Einschränkungen der Infrastruktur

„Magic Mike“, das ist die gute Nachricht, macht Pause. Diese Frage, gibt Mariette Rissenbeek zu, hat sie die vergangenen Wochen „sehr begleitet“. Die neue Stripshow im Keller des Berlinale-Palastes wird nun aber während des Festivals keine Vorstellungen geben. Es kommt also nicht zu Komplikationen beim Einlass. Dafür wird die Eröffnungsgala jedoch einmal nicht im Berlinale-Palast gefeiert, weil der Keller nach Umbauten für die Show nicht mehr genug Platz bietet. Gefeiert wird stattdessen im Kulturforum.

Auch die Schließung der CineStar-Kinos Ende 2019 führt zu Unannehmlichkeiten. Die Berlinale weicht ins Cubix-Kino am Alexanderplatz und in die Akademie der Künste in Tiergarten aus. Das bedeutet aber, dass Festivalbesucher sich nicht mehr zentral am Potsdamer Platz aufhalten, sondern öfter weite Wege auf sich nehmen müssen.

Und das just zu einer Zeit, da man am U-Bahnhof Potsdamer Platz nur Richtung Osten ein- und aussteigen kann. Auf diese Weise fällt Gästen von auswärts vielleicht nicht auf, wie tot und trostlos der Platz mit den fast leer stehenden Arkaden derzeit ist.

Der „neue „Kosslick“

Carlo Chatrian wirkte auf seiner ersten Berlinale-Pressekonferenz noch etwas nervös und musste vom Blatt ablesen. Da denkt man sehnsüchtig an seinen Vorgänger Dieter Kosslick und dessen unbestrittene Entertainer-Qualitäten. Chatrian sprach zudem in Englisch. Die Kritik mag provinziell klingen: Aber wäre es je vorstellbar, dass der Festivalleiter von Cannes nicht Französisch oder der von Venedig nicht Italienisch spräche?

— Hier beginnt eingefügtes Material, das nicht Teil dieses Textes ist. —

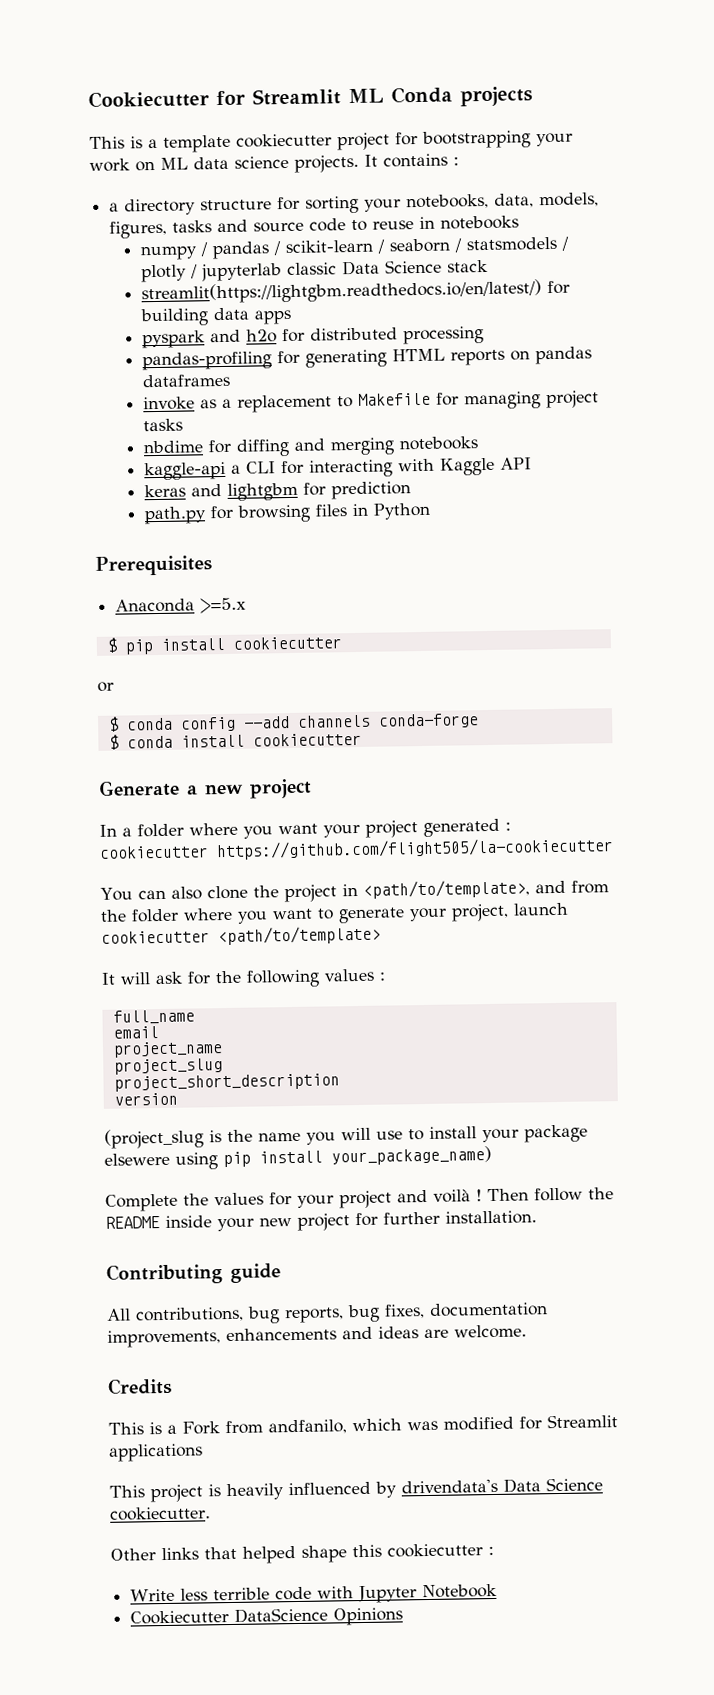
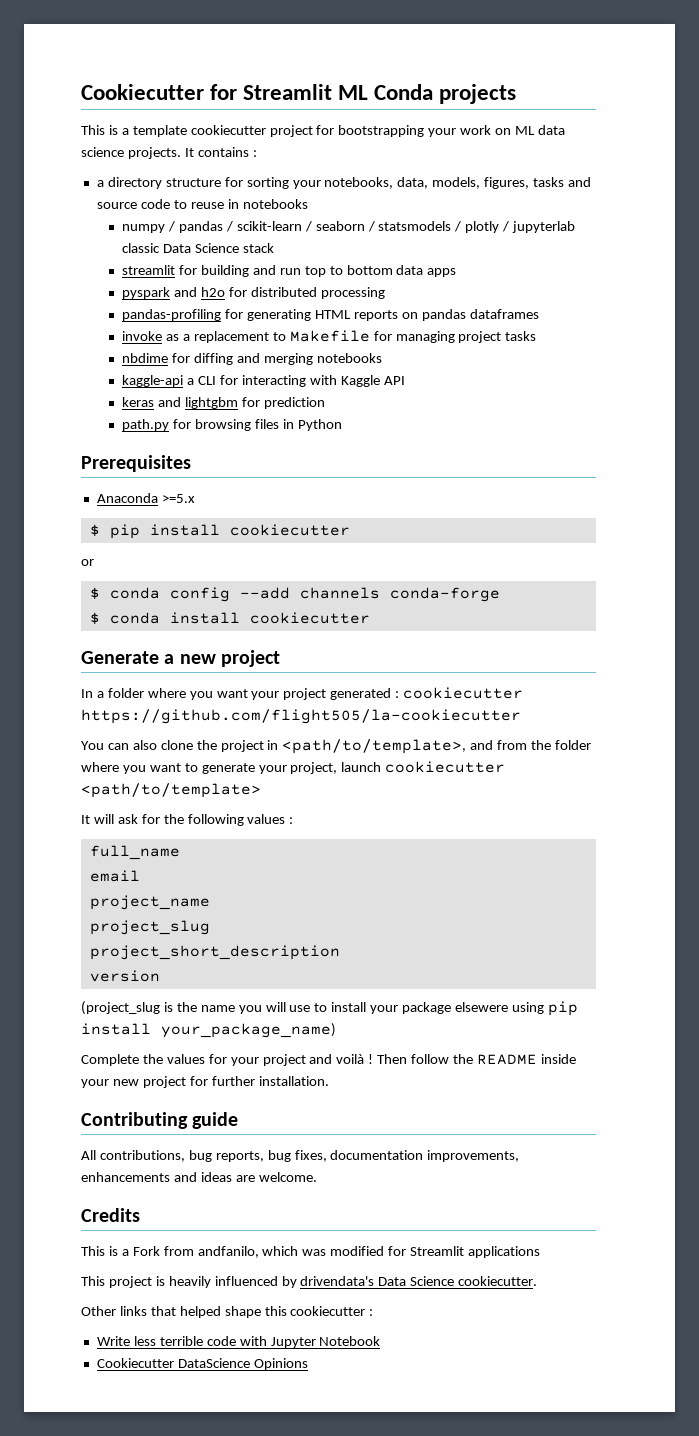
[141,279,543,305] streamlit(https://lightgbm.readthedocs.io/en/latest/) -> [122,265,176,275] streamlit
(210, 317) none -> [252,265,393,277] and run top to bottom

Dafür wusste Chatrian deutlich mehr über die Inhalte seiner Filme zu sagen. Kosslick warf man nicht ganz zu Unrecht vor, dass er kaum wusste, welche Filme sein Komitee ausgewählt hatte.

Chatrian dagegen ist leidenschaftlicher Cineast und brennt für die Produktionen, die er eingeladen hat. Er versteht seinen Posten auch ganz anders: Er habe die Filme nicht nur ausgewählt, betonte er, er wolle sie auch unterstützen, als Brückenbauer. Das zumindest ist ein sympathischer neuer Ansatz.